| Records provided |
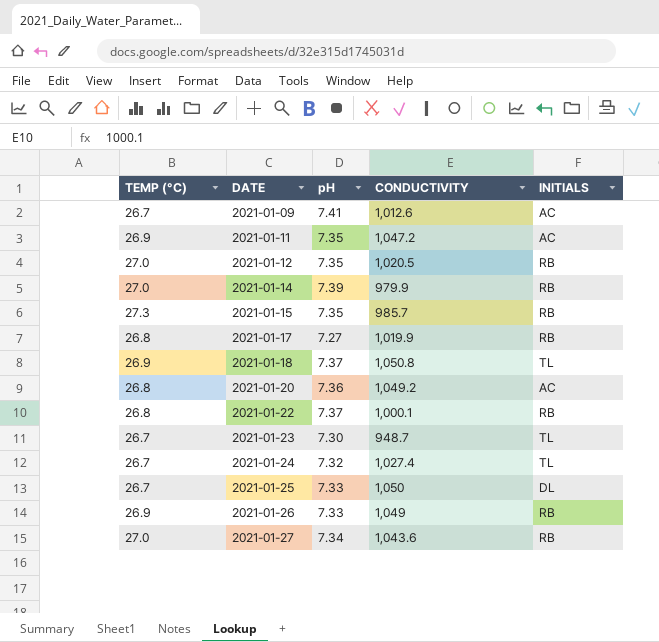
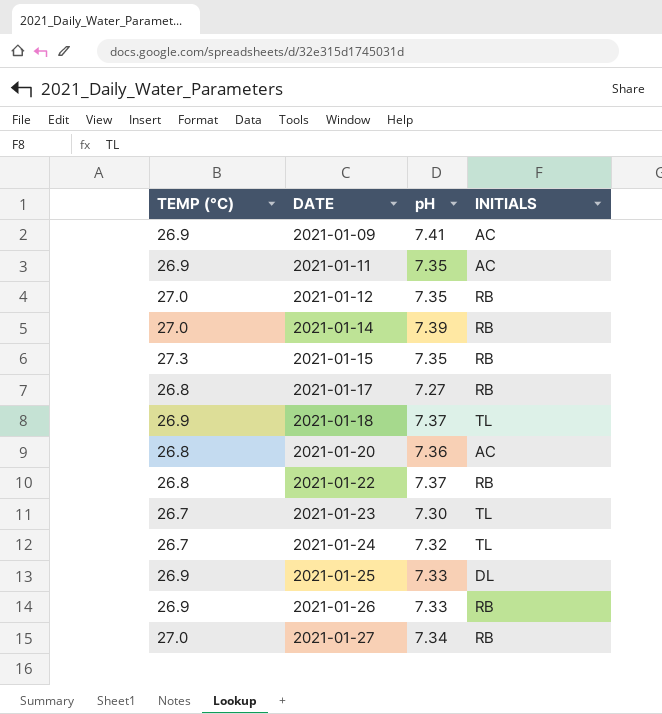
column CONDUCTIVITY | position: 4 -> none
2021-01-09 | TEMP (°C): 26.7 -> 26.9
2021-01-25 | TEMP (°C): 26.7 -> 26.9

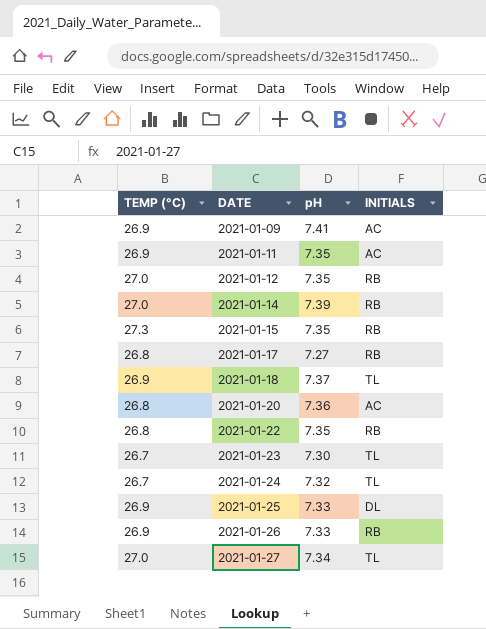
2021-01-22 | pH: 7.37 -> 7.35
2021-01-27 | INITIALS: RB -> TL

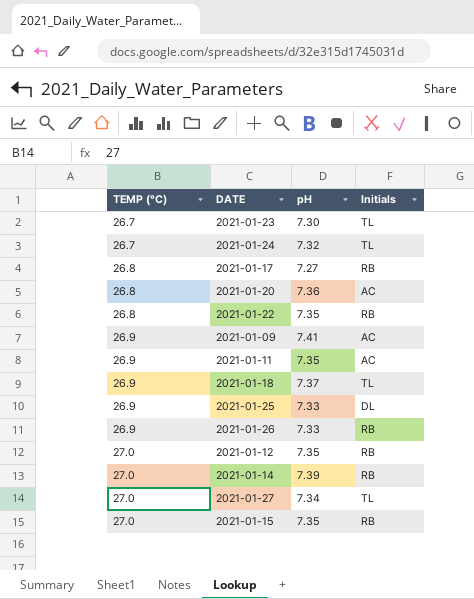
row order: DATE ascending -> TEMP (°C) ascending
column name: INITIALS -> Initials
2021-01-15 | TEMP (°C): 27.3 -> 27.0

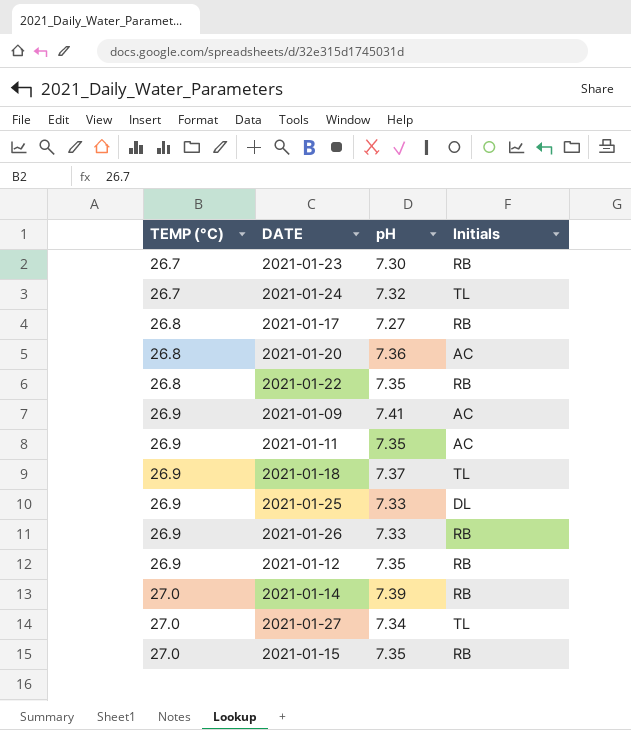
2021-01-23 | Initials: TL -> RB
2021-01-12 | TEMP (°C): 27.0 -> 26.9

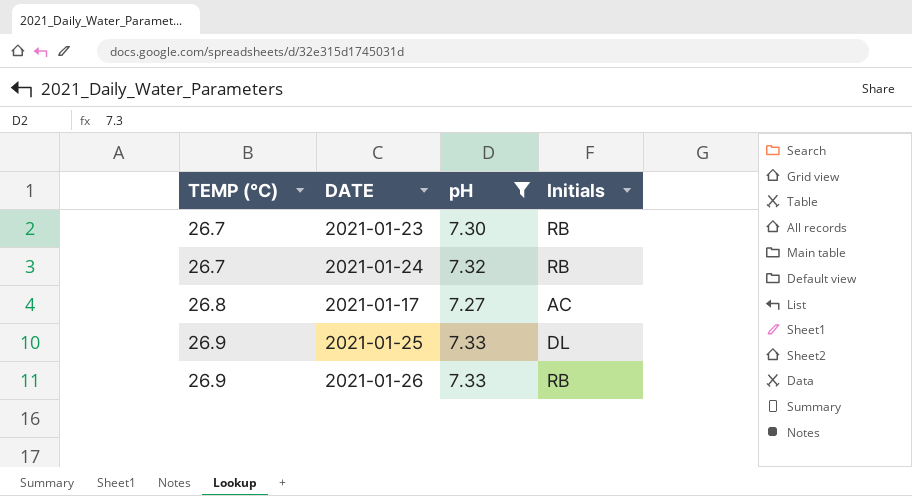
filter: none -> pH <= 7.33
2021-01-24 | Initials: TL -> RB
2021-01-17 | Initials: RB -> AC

| What you are asked to do |
Please set down exactly the lines running from the one with "2021-01-24 | Initials: TL -> RB" to the last line of the entries above, both of them included, and no others.

| Written response |
2021-01-24 | Initials: TL -> RB
2021-01-17 | Initials: RB -> AC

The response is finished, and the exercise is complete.